ON June 7, 2000, the New York Times ran an interesting story about Fiji. The feature piece touched on the events of that year and how the international community perceived what happened here.
The rest, as they say, is history.
Surrounded by turquoise sea, lush emerald hills and the tropical trade winds that blow across our beautiful country, Fijians, the story suggested, "like to say their serenity matches the scenery".
The story raised the famous slogan coined by Pope John Paul II when he called by in 1986, "Fiji — the way the world should be".
Fiji's idyllic reputation was severely tested then and stood up well. The slogan spoke of a beautiful country, and people living in peace and harmony.
We are still fun-loving people. But we take a lot of things for granted including the fact that we live in peace and harmony with people of many races and religions.
Multi-racialism is a vital ingredient of normal life in Fiji.
This is what makes our country special.
So when the first Bollywood movie to be shot entirely in Fiji raked a worldwide gross box office earning of $F7.03million, the news was bound to raise a lot of eyebrows across many imaginery divides. As a nation, it would have inched out overwhelming pride.

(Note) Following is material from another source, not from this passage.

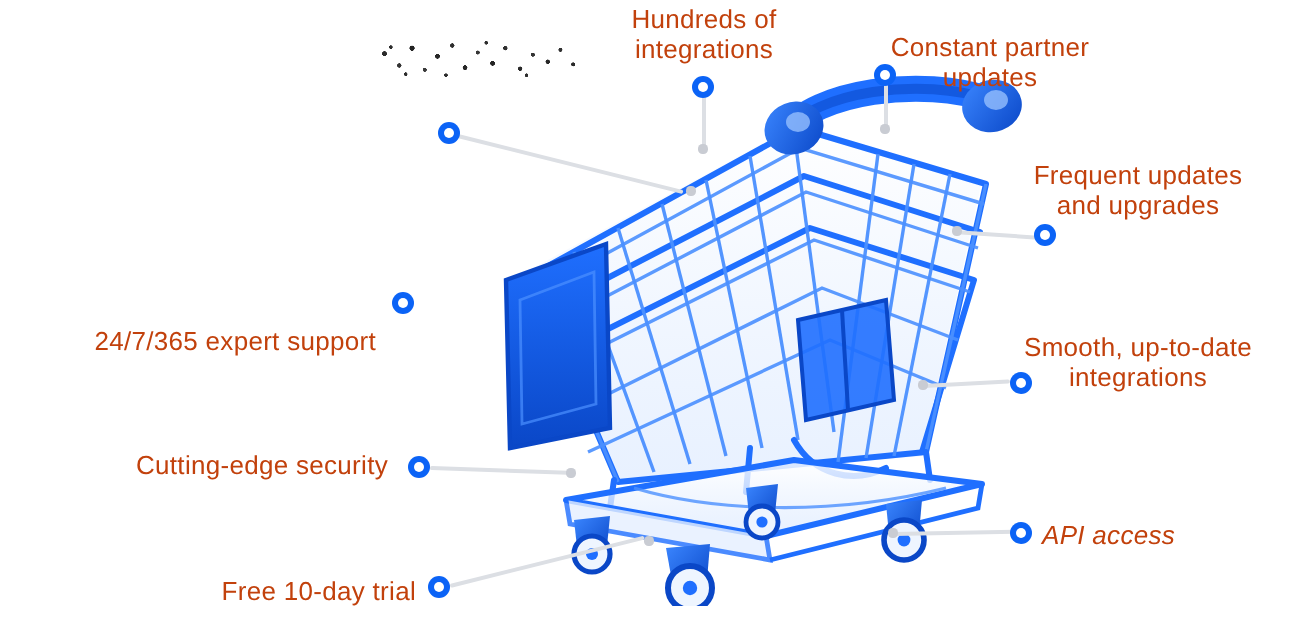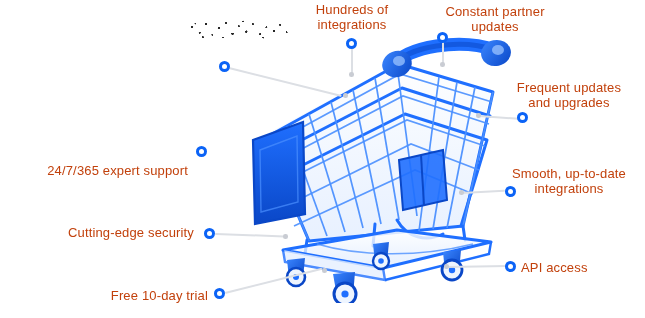"Constant partner" div.label { top: 4px -> 16px }
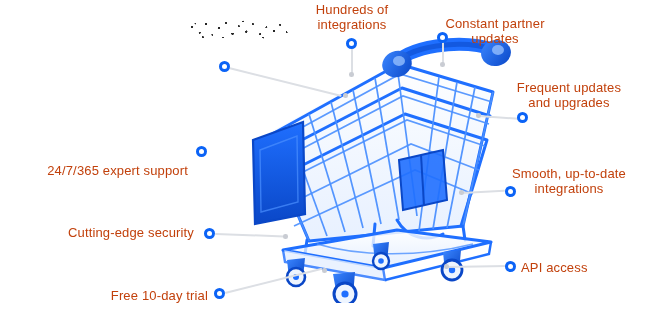"API access" div.label { font-style: none -> italic }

Producers of the film say Table No. 21 has been appreciated by audiences around the world for its content and entertainment with a message.
This, combined with performances by the stars of the movie in what has been described as exotic locations in Fiji have helped the movie in terms of viewers.
The movie was released in over 1200 screens worldwide. And if that wasn't enough, another movie shot in Fiji, 3G, is set for release worldwide on March 15.
The movie, a project of EROS subsidiary Next Generation films, features Bollywood heartthrob Neil Nitin Mukesh and actress Sonal Chauhan. What is interesting though is the fact that 40 local extras featured in the movie with several of them in speaking roles.
Like Table No. 21, 3G was shot in Fiji over 50 days and involved some stunts. Some of the film sequences were shot at the luxurious Denarau Island, in the Capital City, Pacific Harbour and in Sigatoka Town.
The popularity of Table No. 21, we hope will boost Fiji's reputation as a viable option for movie makers.
The benefits are endless for us.
Apart from boosting the local economy, and providing employment opportunities, the exposure and mileage Fiji gains when such movies are screened around the world can never be effectively measured.
The onus though is on us, the people of Fiji to play our little parts right.
We need to ensure visitors to our country are safe and enjoy true Fijian-style hospitality, just like what the late Pope experienced in '86. We already live in a beautiful country.